Словом, крестник, все эти описания напоминали мне твой портрет, такой, каким он запечатлелся в моей памяти. Мои планы быстро изменились, и я решил взять своих людей и отправиться проведать своего старого товарища, сибирского атамана. И вот мы тронулись следом за партией каторжников, рискуя, в случае, если слухи окажутся ложными, сделать всего лишь небольшой крюк. Когда, миновав Пермь, мы догнали каторжан, вы уже бежали. Дурак фельдъегерь разослал во все стороны солдат на ваши поиски. Я понял, что вы были опасными «политическими». Это мне понравилось. Вы словно сквозь землю провалились. Единственный след вел к «красным языкам». Фельдъегерь презрел его, ибо был уверен, что цыгане никогда не дают приюта чужакам. А я всегда хорошо относился к этим «красным языкам», и старый инстинкт подсказал мне следовать за ними. Это было нелегко, потому что они все время заметали следы. Это утвердило меня в мысли, что они от кого-то скрываются, или же кого-то прячут. Я послал отряд на ваши поиски, а сам со всей армией принялся прочесывать местность. Вот так, крестник, один из отрядов и наткнулся на вас. Мои люди не пострадали от мерзлоты, потому что у них была меховая одежда и водка… мы поливаем водкой овес для лошадей… а люди — сам понимаешь… Словом, нашедшие вас тут же поставили палатки и принялись отогревать вас, послав за нами гонцов… продолжение вы знаете. Слава Богу, что ты потерял только свои волосы, но не голову, крестник. Но теперь вы находитесь под моей защитой, и… у меня большие планы, — завершил гетман Саратов.

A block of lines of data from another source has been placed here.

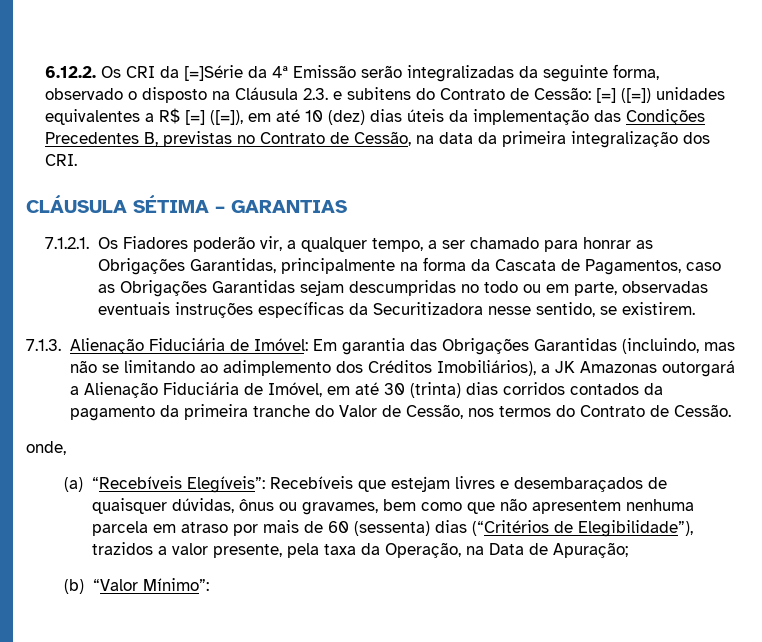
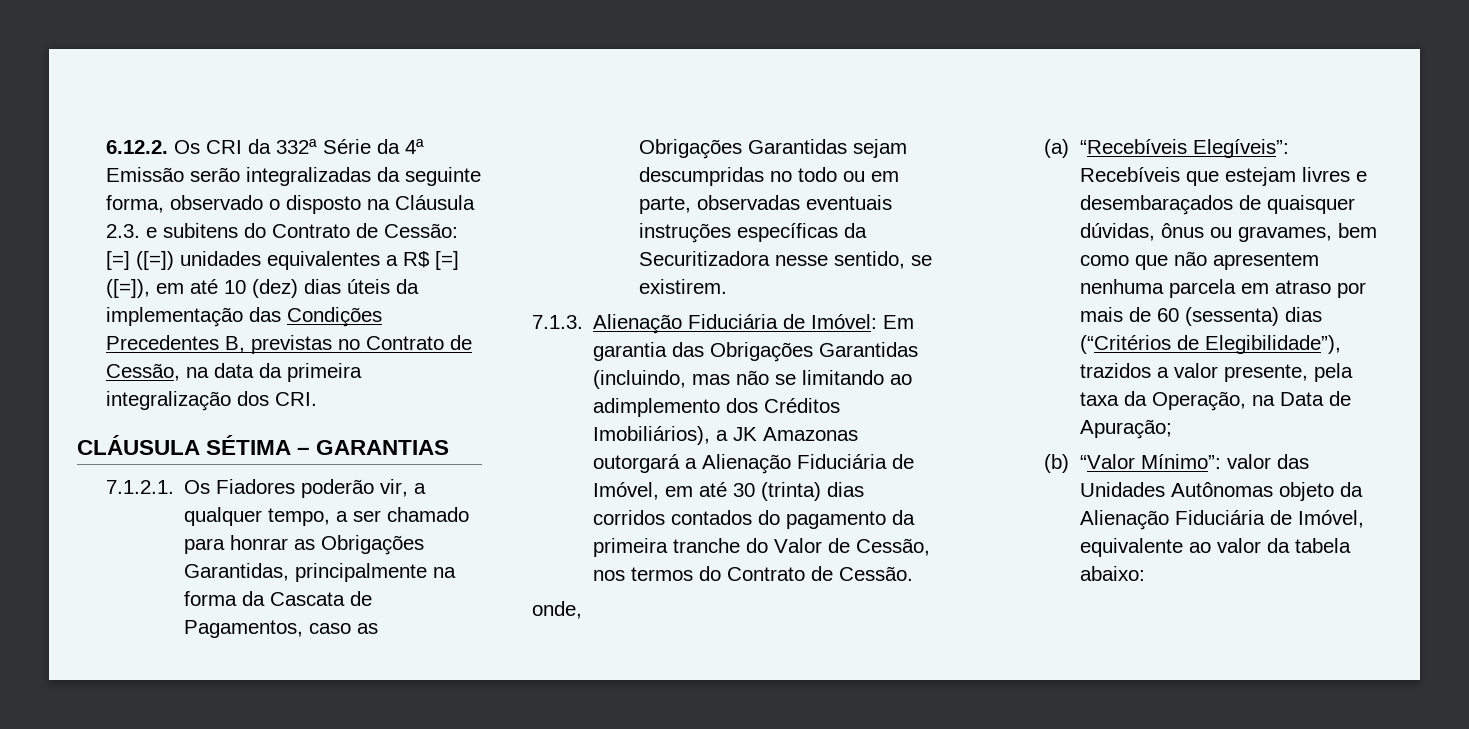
- 6.12.2. Os CRI da [=]Série da 4ª Emissão serão integralizadas da seguinte forma, observado o disposto na Cláusula 2.3. e subitens do Contrato de Cessão: [=] ([=]) unidades equivalentes a R$ [=] ([=]), em até 10 (dez) dias úteis da implementação das Condições Precedentes B, previstas no Contrato de Cessão, na data da primeira integralização dos CRI.
+ 6.12.2. Os CRI da 332ª Série da 4ª Emissão serão integralizadas da seguinte forma, observado o disposto na Cláusula 2.3. e subitens do Contrato de Cessão: [=] ([=]) unidades equivalentes a R$ [=] ([=]), em até 10 (dez) dias úteis da implementação das Condições Precedentes B, previstas no Contrato de Cessão, na data da primeira integralização dos CRI.
- 7.1.3. Alienação Fiduciária de Imóvel: Em garantia das Obrigações Garantidas (incluindo, mas não se limitando ao adimplemento dos Créditos Imobiliários), a JK Amazonas outorgará a Alienação Fiduciária de Imóvel, em até 30 (trinta) dias corridos contados da pagamento da primeira tranche do Valor de Cessão, nos termos do Contrato de Cessão.
+ 7.1.3. Alienação Fiduciária de Imóvel: Em garantia das Obrigações Garantidas (incluindo, mas não se limitando ao adimplemento dos Créditos Imobiliários), a JK Amazonas outorgará a Alienação Fiduciária de Imóvel, em até 30 (trinta) dias corridos contados do pagamento da primeira tranche do Valor de Cessão, nos termos do Contrato de Cessão.
- (b) “Valor Mínimo”:
+ (b) “Valor Mínimo”: valor das Unidades Autônomas objeto da Alienação Fiduciária de Imóvel, equivalente ao valor da tabela abaixo:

— Мерзлота ослабевает, гетман, — крикнул один из казаков.

— Снимаемся с лагеря. Эй, крестник, ты сможешь сесть в седло?

— Клянусь святым Георгием, я задам трепку первому, кто посмеет усомниться в этом, — задорно воскликнул Флорис, накину на плечи черкеску и натянув на голову теплую меховую шапку, протянутую ему одним из казаков.

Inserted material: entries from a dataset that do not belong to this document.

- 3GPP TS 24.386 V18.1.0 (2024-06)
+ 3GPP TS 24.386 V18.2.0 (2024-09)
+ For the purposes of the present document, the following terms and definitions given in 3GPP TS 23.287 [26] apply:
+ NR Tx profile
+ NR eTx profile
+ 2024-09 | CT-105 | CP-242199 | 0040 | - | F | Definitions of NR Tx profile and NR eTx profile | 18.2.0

— Мы возвращаемся на Украину, гетман? — осторожно спросил Адриан, предпочитавший знать, куда он едет.

— Нет, дружок, мы поедем к святому озеру Байкал. Нам нужно еще сто тысяч человек, чтобы начать сражение… а после того, как мы его выиграем, я смогу умереть спокойно…

Адриан не стал расспрашивать подробнее, уверенный, что гетман собирается объявить войну татарам или монголам. Несмотря на свою осмотрительность, сейчас он был бы рад принять участие в битве; только во время сражения надо будет присматривать за Флорисом, чтобы тот напрасно не рисковал собой. Потом они отправятся на Украину, а оттуда уже легко будет вернуться во Францию.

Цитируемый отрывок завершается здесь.